[INSTRUCTIONS TO FOLLOW] Repeat only the lines below from the one containing "font-family: none ->" through the one containing "font-size: 10px ->", inclusive, exactly as written.

[MATERIAL SUPPLIED]

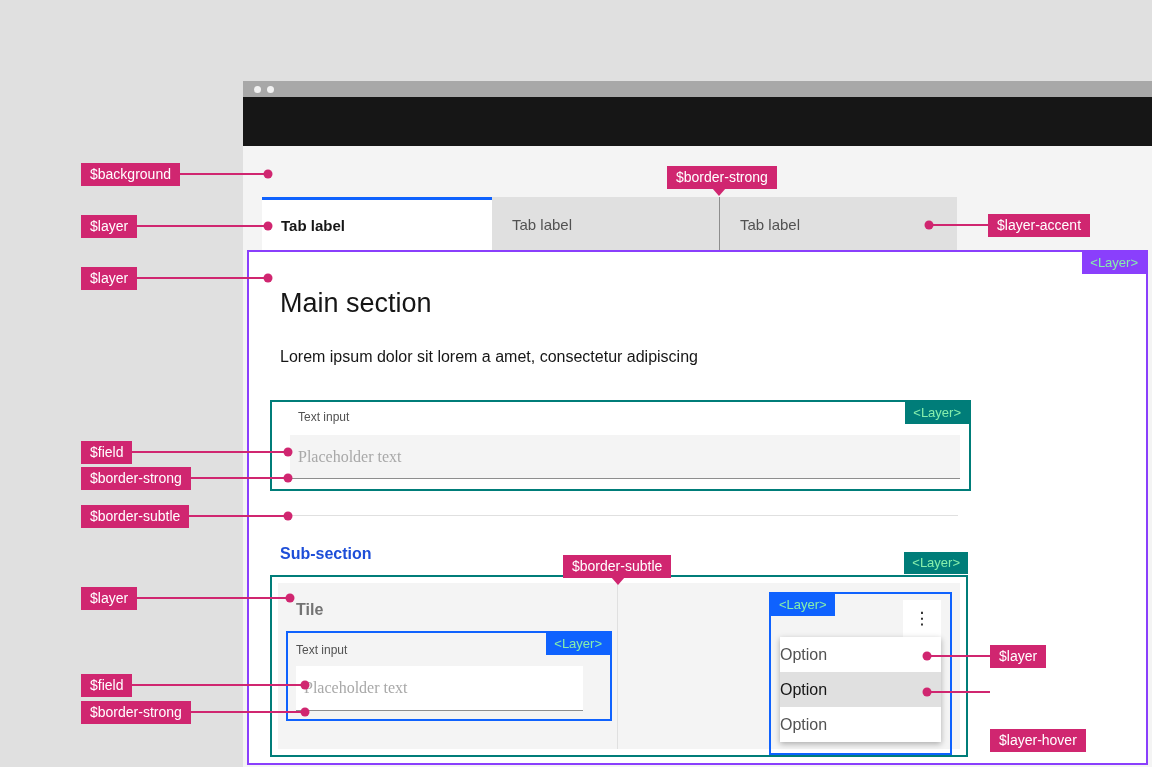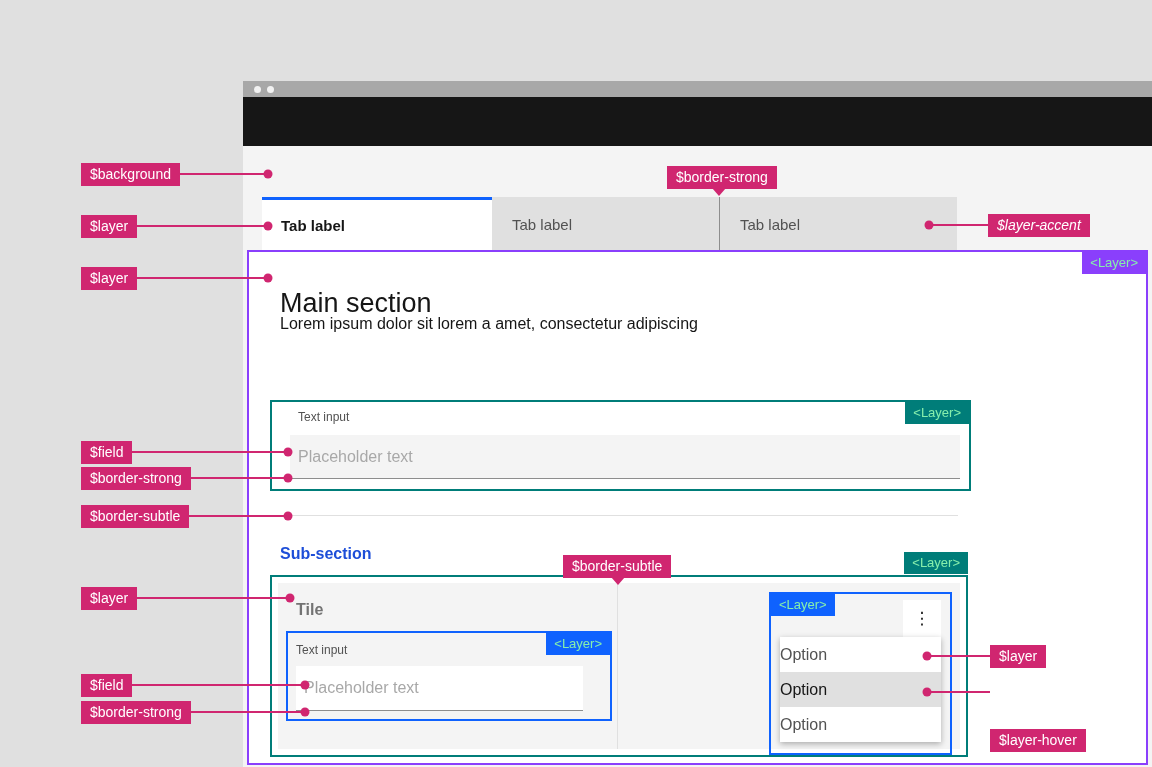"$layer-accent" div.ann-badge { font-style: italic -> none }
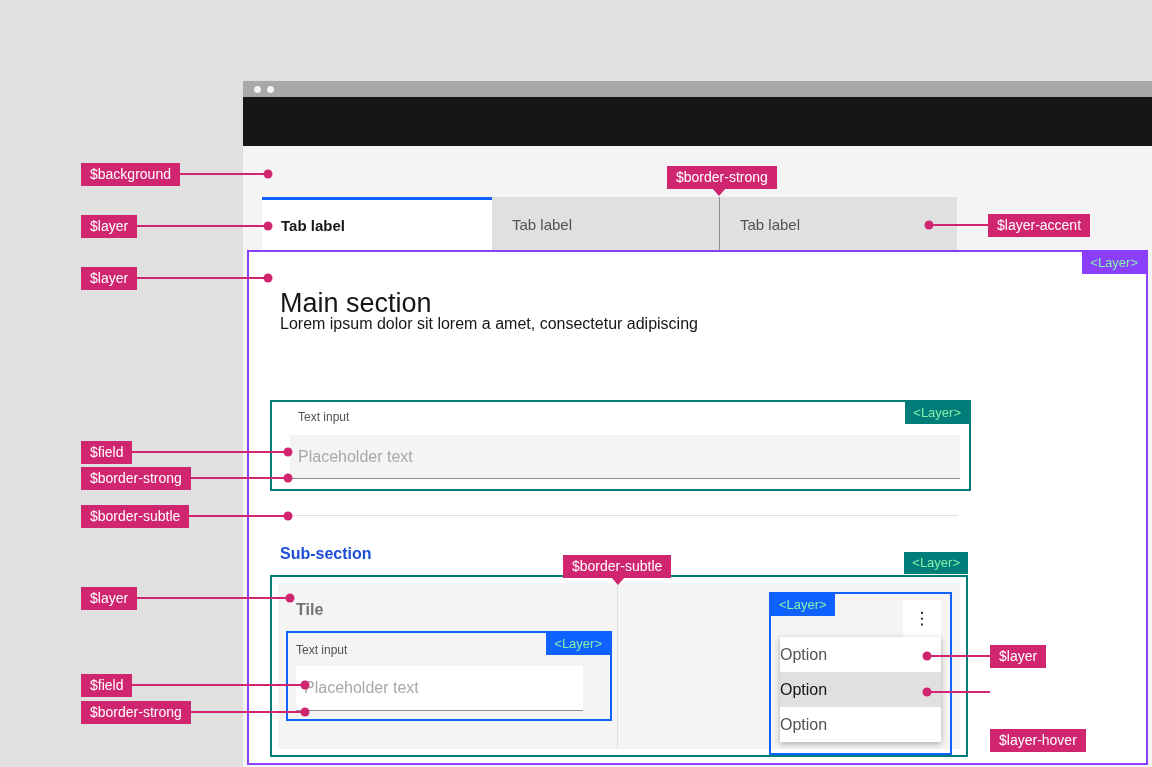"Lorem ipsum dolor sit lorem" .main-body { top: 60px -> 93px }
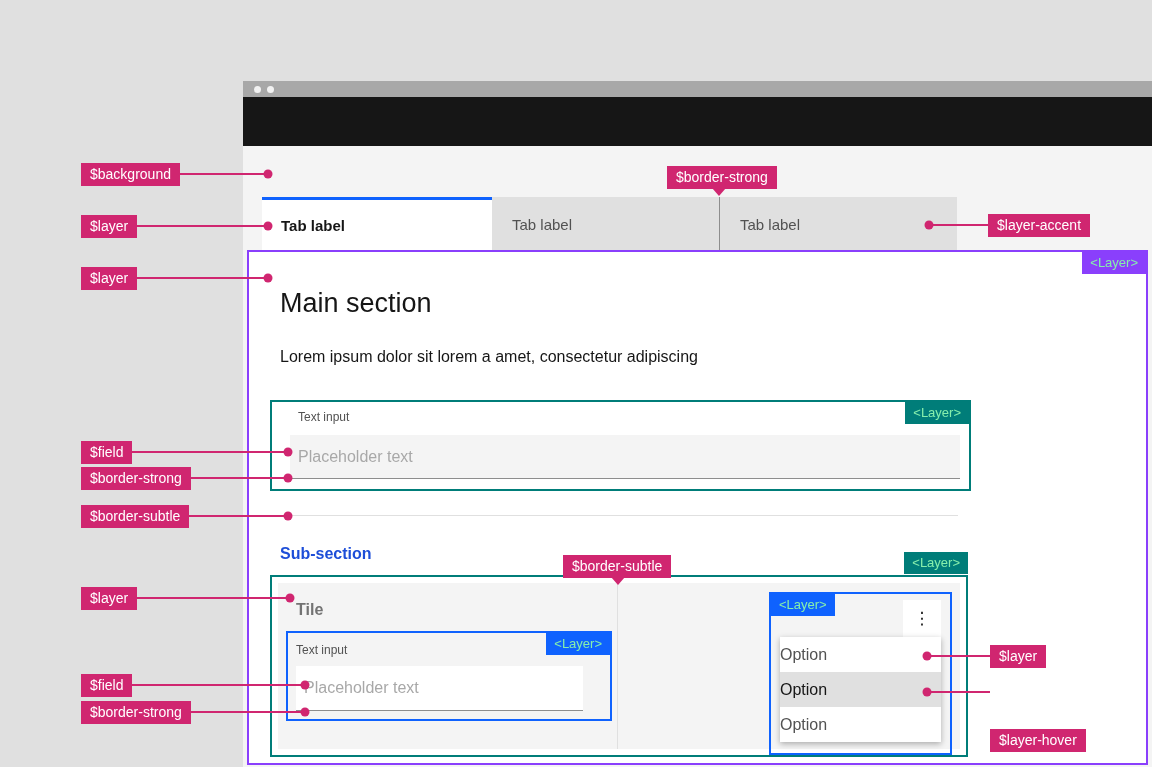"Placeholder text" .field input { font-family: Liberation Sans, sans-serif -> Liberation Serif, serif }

---

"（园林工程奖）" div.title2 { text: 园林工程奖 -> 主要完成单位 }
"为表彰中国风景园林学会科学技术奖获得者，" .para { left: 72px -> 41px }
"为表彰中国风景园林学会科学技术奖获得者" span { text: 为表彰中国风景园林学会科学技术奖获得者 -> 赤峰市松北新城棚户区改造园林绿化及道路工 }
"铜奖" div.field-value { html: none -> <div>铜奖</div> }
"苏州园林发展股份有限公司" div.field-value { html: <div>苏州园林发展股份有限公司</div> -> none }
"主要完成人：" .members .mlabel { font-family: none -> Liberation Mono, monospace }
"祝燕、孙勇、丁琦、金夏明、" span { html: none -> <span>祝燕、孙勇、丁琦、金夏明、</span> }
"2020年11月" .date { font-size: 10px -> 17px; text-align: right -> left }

[EXERCISE ANSWER]
"主要完成人：" .members .mlabel { font-family: none -> Liberation Mono, monospace }
"祝燕、孙勇、丁琦、金夏明、" span { html: none -> <span>祝燕、孙勇、丁琦、金夏明、</span> }
"2020年11月" .date { font-size: 10px -> 17px; text-align: right -> left }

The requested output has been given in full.